Macrophage deposition of intravenously administered liposomes can be markedly minimized either by bilayer or surface modification.10,16 Regulatory approved examples include DaunoXome®, a daunorubicin-encapsulated liposome 45 nm in size with a rigid bilayer for HIV-related Kaposi's sarcoma, and Doxil®/Caelyx®, a poly(ethylene glycol)-grafted rigid vesicle of 100-nm diameter with encapsulated doxorubicin for HIV-related Kaposi's sarcoma and refractory ovarian carcinoma. As a result of their small size, rigid bilayer, and hydrophilic surface display (as in the case of Doxil®), these formulations exhibit poor surface opsonization, a process that limits vesicle recognition by macrophages in contact with the blood and consequently prolongs their residency time within the vasculature.10,16 For instance, Doxil® has a biphasic circulation half-life of 84 min and 46 h in humans. In addition, Doxil® also has a high drug loading capacity; here doxorubicin is loaded actively by an ammonium sulfate gradient (as doxorubicin sulfate) yielding liposomes with a high content of doxorubicin aggregates, which remain highly stable within the vasculature with minimum drug loss.17 Therefore, it is not surprising to see that such liposomal formulations exhibit favorable pharmacokinetics when compared with the free drug.
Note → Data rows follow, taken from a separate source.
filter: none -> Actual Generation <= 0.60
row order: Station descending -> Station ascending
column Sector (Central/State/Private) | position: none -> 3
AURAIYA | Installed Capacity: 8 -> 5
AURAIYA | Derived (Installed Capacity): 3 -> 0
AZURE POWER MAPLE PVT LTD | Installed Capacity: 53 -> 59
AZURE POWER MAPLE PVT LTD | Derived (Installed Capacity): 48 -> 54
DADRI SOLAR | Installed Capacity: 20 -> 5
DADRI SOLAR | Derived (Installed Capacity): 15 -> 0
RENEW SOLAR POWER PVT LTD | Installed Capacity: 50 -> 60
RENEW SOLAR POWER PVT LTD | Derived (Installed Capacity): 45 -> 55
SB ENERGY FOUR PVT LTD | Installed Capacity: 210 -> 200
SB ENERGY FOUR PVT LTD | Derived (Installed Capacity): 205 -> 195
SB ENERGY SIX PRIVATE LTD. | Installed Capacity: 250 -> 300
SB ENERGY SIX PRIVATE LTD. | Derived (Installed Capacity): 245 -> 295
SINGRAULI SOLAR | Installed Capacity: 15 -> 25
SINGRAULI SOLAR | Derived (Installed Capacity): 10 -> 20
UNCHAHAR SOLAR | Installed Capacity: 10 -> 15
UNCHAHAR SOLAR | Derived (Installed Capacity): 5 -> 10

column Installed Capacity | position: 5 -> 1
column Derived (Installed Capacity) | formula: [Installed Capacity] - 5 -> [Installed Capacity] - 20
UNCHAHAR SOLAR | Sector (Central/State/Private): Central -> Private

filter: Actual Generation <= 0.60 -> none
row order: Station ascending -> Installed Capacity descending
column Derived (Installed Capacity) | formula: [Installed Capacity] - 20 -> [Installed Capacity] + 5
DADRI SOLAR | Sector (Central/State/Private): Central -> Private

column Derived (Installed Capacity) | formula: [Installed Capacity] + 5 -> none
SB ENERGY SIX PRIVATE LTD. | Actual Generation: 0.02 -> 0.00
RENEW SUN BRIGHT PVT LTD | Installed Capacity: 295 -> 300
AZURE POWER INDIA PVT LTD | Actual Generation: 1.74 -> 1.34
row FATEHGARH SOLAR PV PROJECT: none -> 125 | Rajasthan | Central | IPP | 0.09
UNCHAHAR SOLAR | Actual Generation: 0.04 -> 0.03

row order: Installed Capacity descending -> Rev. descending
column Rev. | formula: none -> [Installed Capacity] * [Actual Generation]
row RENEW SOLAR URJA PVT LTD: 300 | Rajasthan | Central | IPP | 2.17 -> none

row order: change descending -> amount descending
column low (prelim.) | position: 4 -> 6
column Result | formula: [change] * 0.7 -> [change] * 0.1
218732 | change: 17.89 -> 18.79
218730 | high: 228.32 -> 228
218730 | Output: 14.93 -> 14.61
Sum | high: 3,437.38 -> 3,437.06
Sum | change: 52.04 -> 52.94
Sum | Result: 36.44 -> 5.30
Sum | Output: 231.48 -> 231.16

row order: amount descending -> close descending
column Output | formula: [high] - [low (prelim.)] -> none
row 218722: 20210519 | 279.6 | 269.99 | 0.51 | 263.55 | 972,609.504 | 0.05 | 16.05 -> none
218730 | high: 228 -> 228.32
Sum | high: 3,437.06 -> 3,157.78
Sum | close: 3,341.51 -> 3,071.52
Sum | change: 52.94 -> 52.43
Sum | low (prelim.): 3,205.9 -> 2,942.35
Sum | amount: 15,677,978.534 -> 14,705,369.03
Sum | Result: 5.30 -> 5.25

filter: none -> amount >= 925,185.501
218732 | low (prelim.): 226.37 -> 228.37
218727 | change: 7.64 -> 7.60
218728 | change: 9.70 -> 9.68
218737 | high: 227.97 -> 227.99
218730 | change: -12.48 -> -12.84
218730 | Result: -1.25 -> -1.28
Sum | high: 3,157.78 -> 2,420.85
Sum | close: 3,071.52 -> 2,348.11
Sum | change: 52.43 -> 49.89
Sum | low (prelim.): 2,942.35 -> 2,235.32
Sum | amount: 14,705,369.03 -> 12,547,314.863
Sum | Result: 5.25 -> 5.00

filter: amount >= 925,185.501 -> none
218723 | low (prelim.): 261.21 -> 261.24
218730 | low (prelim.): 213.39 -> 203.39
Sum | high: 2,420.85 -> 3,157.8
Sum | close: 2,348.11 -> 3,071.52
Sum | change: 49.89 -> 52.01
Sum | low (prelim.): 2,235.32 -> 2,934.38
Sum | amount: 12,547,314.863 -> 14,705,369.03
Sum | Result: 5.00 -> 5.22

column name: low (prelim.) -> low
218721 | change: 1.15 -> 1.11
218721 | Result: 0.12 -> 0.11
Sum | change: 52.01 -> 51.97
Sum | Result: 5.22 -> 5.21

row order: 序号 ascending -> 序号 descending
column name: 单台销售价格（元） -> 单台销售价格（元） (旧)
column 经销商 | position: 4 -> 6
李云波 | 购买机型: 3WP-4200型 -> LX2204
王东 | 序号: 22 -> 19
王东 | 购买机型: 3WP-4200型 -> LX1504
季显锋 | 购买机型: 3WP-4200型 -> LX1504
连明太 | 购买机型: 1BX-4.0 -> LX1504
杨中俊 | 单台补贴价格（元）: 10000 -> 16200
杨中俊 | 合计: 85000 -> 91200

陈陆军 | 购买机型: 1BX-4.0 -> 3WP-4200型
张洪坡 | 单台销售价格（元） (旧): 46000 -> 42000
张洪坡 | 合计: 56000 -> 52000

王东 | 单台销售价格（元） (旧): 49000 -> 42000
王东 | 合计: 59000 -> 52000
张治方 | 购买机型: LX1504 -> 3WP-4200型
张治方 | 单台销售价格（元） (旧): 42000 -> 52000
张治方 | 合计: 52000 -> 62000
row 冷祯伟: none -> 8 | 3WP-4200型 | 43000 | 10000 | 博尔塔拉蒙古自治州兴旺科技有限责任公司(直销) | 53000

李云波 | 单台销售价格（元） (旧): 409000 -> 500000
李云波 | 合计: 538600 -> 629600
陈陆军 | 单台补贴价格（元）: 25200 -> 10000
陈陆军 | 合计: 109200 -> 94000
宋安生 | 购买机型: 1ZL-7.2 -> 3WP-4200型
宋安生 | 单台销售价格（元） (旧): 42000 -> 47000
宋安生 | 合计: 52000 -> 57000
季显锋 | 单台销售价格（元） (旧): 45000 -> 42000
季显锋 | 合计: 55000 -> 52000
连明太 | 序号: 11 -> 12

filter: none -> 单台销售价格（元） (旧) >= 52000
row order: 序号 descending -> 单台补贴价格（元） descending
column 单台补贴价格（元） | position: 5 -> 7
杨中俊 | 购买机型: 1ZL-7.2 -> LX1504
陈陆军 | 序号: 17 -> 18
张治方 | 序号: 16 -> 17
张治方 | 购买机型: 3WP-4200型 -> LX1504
For example, the area under the curve after a dose of 50 mg/m2 doxorubicin encapsulated in long-circulating liposomes is approximately 300-fold greater than that of free doxorubicin.17 In addition, clearance and volume of distribution are reduced by at least 250- and 60-fold, respectively.17 However, as a result of their prolonged circulation times, alternative toxic reactions have been reported with such vehicles. The most notable dose-limiting toxicity associated with continuous infusion of Doxil® is palmar-plantar erythrodysesthesis.17

Following extravasation into solid tumors, long-circulating liposomes often distribute heteroge-neously in perivascular clusters that do not move significantly and poorly interact with cancer cells.18 Therefore, the efflux of drug must follow the process of liposome extravasation at a rate that maintains free drug levels in the therapeutic range. The rate of drug release from liposomes not only depends on the composition of the interstitial fluid surrounding tumors but also on the drug type and encapsulation procedures. The importance of the latter is highlighted by the observation that extravasated long-circulating cisplatin-containing liposomes (where cisplatin is loaded passively) lack anti-tumor activity, whereas cisplatin in free form is capable of inserting cytotoxicity.19 This is in contrast to the effective anti-tumor property of the same liposomal lipid composition containing entrapped doxor-ubicin. It is believed that nonspecific chemical disruption or collapse of the liposomal pH gradient, that is used to load liposomes actively with doxorubicin, may trigger doxorubicin release.17

Long-circulating liposomes have the capability to deliver between 3 and 10 times more drug to solid tumors compared with the administered drug in its free form. If the entrapped drugs are released from extravasated liposomes, it is very likely that these vesicles inherently overcome a certain degree of multidrug resistance by the tumor cells. Thus, tumor regression is to be expected with tumors exhibiting a low resistance factor. With tumors exhibiting higher resistance levels, due to over-expression of energy-dependent efflux pumps such as P-glycoprotein and multidrug-resistance-related protein, alternative approaches are necessary. One effective strategy is to use long-circulating temperature-sensitive liposomes in conjugation with hyperthermia, but this approach has limited applicability for visceral and widespread malignancies.20 Others have elaborated on biochemical triggers such as cleaveable poly(ethylene glycol)-phospholipid conjugates to generate fusion competent vesicles21 and enzyme-mediated liposome destabilization and pore formation.22-24 Examples of the latter include long-circulating liposomes with attached protease-sensitive haemolysin22 and pro-drug ether liposomes (e.g., vesicles containing phospholipids with a nonhydrolyzable ether bond in the 1-position), which are susceptible to degradation by secretory phospholipases.23,24 For instance, the level of secretory phospholipases (such as the secretory phospholipase A2) is dramatically elevated within the interstitium of various tumors. Secretory phospholiapse A2 not only acts as a trigger resulting in the release of encapsulated cytotoxic drugs from pro-drug ether liposomes, but also generates highly cytotoxic lysolipids that destabilizes plasma membrane of tumor cells, thereby enhancing their permeability to cyto-toxic drugs.24

There are several approaches that exploit active targeting of long-circulating liposomes to tumor cells, where receptor-mediated internalization is strongly believed to bypass tumor cell multidrug-efflux pumps.10,16,17,25 These strategies utilize tumor-specific monoclonal antibodies or their internalizing epitopes, or ligands, such as folic acid, which are attached to the distal end of the poly(ethylene glycol) chains expressed on the surface of long-circulating liposomes. Nevertheless, with such approaches the delivery part is still passive and relies on liposome extravasation.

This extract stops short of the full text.